October 19th, 2022
Data
(Picture: October 18th)
I will write more about the look of the tree below, but the color is absolutely brilliant. The tree is thinning, much like the hair of a middle-aged man, but fascinatingly in an almost even fashion. I spent some time touching the leaves and expected them to be brittle. In fact, they are very smooth and almost leathery. The veins, I noticed, also seem more visible now perhaps due to the color change. The outside of the leaves seem more jagged to the touch, but by and large the leaves themselves feel very substantial while simultaneously silky. When I touched the first leaf, however, it fell from the tree as if it were hanging on by a thread. I notice that the bottom of the stem of the leaf seems tougher to the touch. I shook the tree gently and another leaf fell.
We had a dramatic wind on October 10th (pictured below) and I was amazed the leaves did not fall. How much has changed in ten days!
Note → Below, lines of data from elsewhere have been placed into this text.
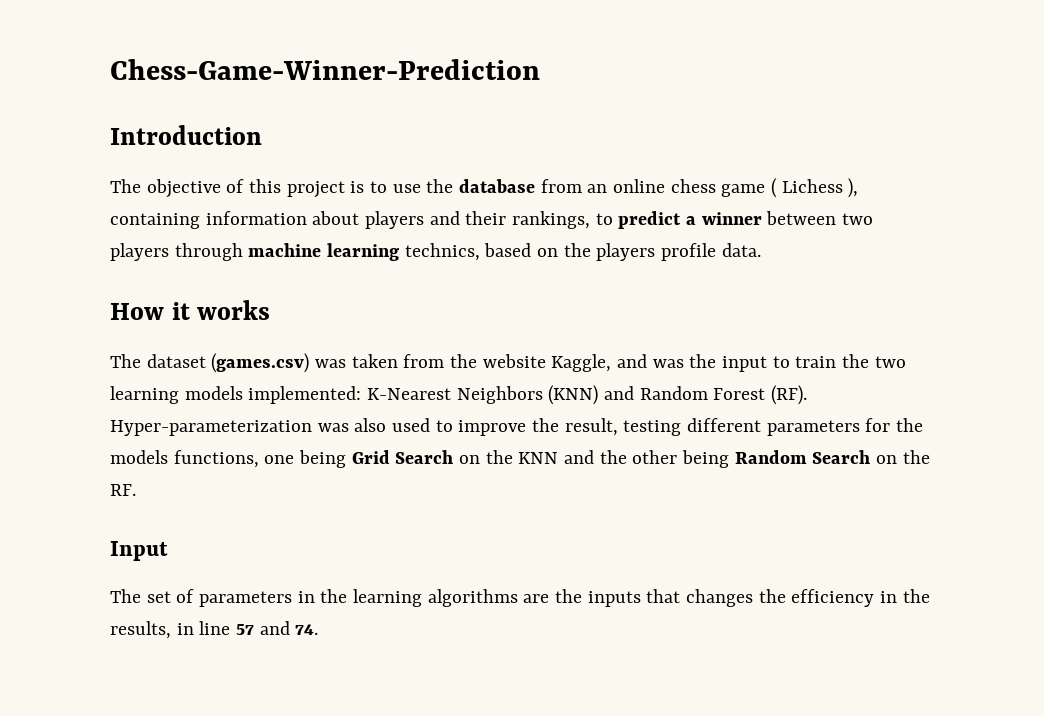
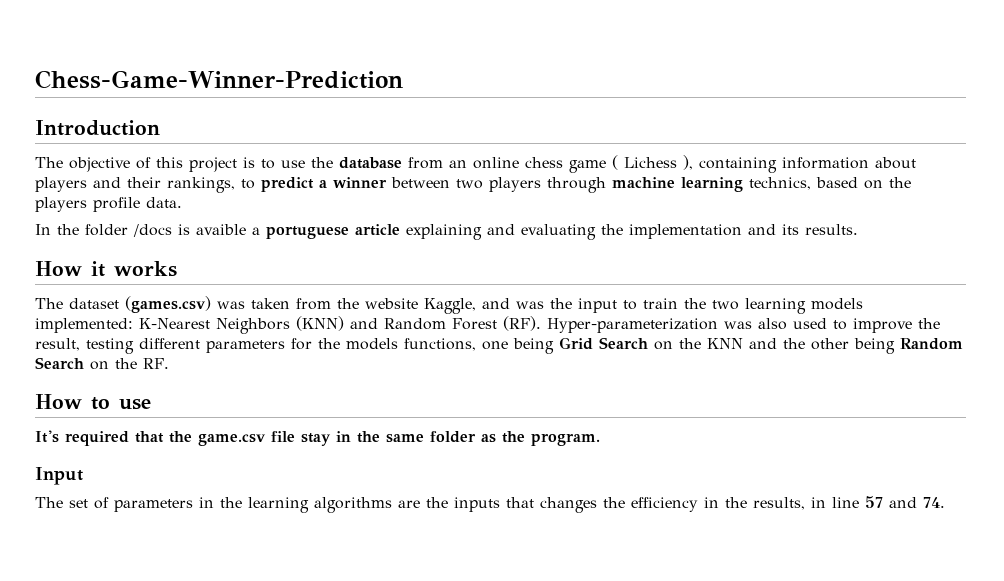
(761, 250) none -> [35,224,858,240] // In the folder /docs is avaible a portuguese article explaining and evaluating the implementation and its results.
(136, 490) none -> [35,394,151,410] [35,430,600,446] // How to use // It's required that the game.csv file stay in the same folder as the program.

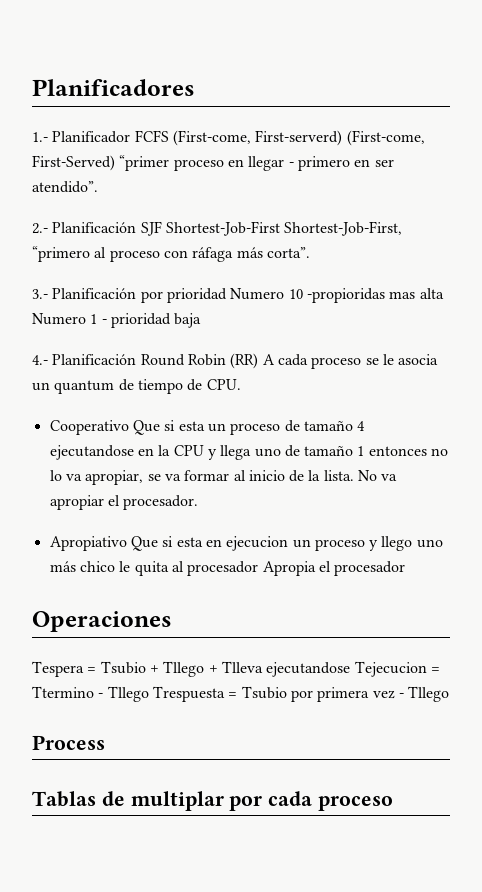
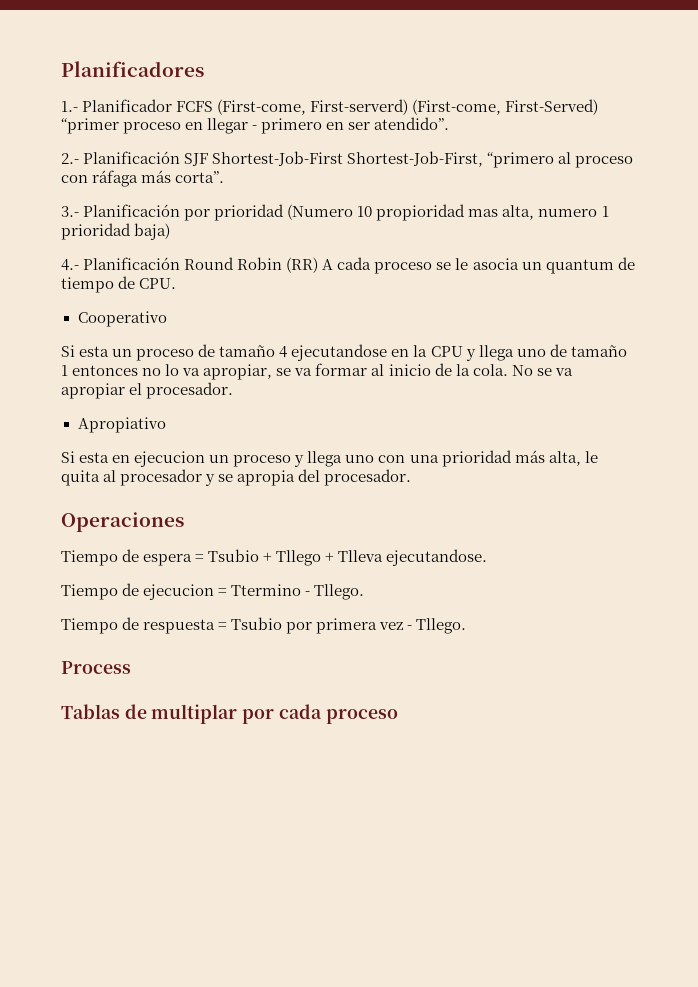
[230,288,444,303] [32,313,202,328] Numero 10 -propioridas mas alta Numero 1 - prioridad baja -> [287,204,609,221] [61,223,171,240] (Numero 10 propioridad mas alta, numero 1 prioridad baja)
[132,420,176,435] Que si -> [61,345,75,357] // Si
[323,470,378,481] lista. No -> [472,364,552,376] cola. No se
[130,536,174,551] Que si -> [61,451,75,463] // Si
[381,536,443,551] [49,561,406,576] [32,611,172,632] [32,661,84,677] llego uno más chico le quita al procesador Apropia el procesador // Operaciones // Tespera -> [307,450,598,467] [61,469,412,486] [61,512,184,532] [61,549,193,566] llega uno con una prioridad más alta, le quita al procesador y se apropia del procesador. // Operaciones // Tiempo de espera
[266,661,440,677] [32,686,225,702] ejecutandose Tejecucion = Ttermino - Tllego Trespuesta -> [386,549,488,566] [61,583,365,600] [61,617,216,634] ejecutandose. // Tiempo de ejecucion = Ttermino - Tllego. // Tiempo de respuesta
[408,686,450,702] Tllego -> [416,618,467,634] Tllego.

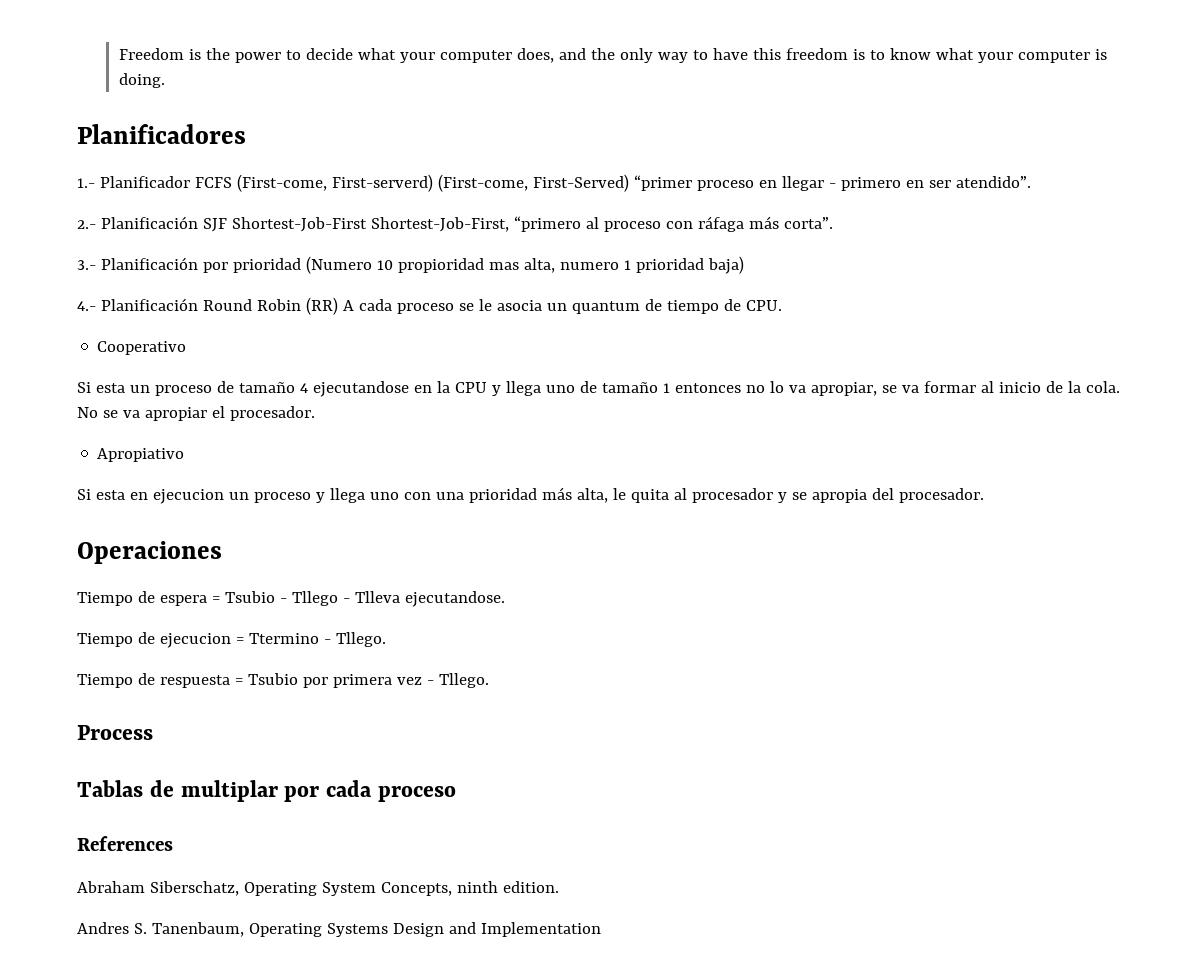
(61, 69) none -> [118,48,1107,63] [118,73,165,88] Freedom is the power to decide what your computer does, and the only way to have this freedom is to know what your computer is doing. //
[263,550,335,566] + Tllego + -> [279,591,350,606] - Tllego -
(398, 716) none -> [77,836,173,851] [77,881,559,896] [77,922,601,937] // References // Abraham Siberschatz, Operating System Concepts, ninth edition. // Andres S. Tanenbaum, Operating Systems Design and Implementation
I also spent some time feeling the trunk today. While the bark is rough to touch and quite brittle, the trunk itself feels incredibly solid. More solid than I remember. I also notice how tall the branches reach. Cherry appears to be very healthy, solid, and doing well in her preparation for winter.
Affect
As I looked out of the window of my home office on October 10th, the words of Psalm 1:3 rolled around my mind:
They are like a tree planted by streams of water,
which yields its fruit in season
and whose leaf does not wither—
whatever they do prospers.
I was amazed at how this tree, as relatively small as it is, held its own against the wind. It knew how to bend with the wind and stay strong. I prayed that I, too, could bend with the wind of the Spirit and not work against Her. I was actually mesmerized by its strength.
Today and yesterday, the text was Exodus 3:2:
“Moses saw that though the bush was on fire it did not burn up.”
I am overwhelmed by the beauty of this tree. I’ve looked at it and marveled at how stunning it is so many times this week. I’m also amazed by how quickly it is changing its appearance. There is a big difference between the picture I posted above (taken yesterday) and how the tree looks today. There are fewer leaves now, but the color is more brilliant than I remember it ever being. I’ve been contemplating how deceiving looks can be. I didn’t expect the leaves to fall with such ease after my touch because they seemed so healthy still, even though the color had changed. But I paid attention to the wrong thing – it was the stem, not the leaf that I should have been looking at. I’m also aware that many people speak of Fall as a time of death. This isn’t quite right, though, and I’ve been thinking of this a lot as I look at this wonderful tree. Things are still growing, in fact, just in a different direction than we are used to. As Norman Wirzba, drawing from the wisdom of Karel Čapek notes:
“[Karel] Čapek observed that October is really the first spring month because the roots of healthy life are always embedded in the ground and so presuppose good soil preparation. Though vegetation has ceased to grow upward, in autumn, life grows downward.”1
Čapek further writes that
“We say that Nature rests, yet she is working like mad. She has only shut up shop and pulled the shutters down; but behind them she is unpacking new goods, and the shelves are becoming so full that they bend under the load. This is the real spring; what is not done now will not be done in April.”2
Mysterious things are happening. Mysterious things indeed.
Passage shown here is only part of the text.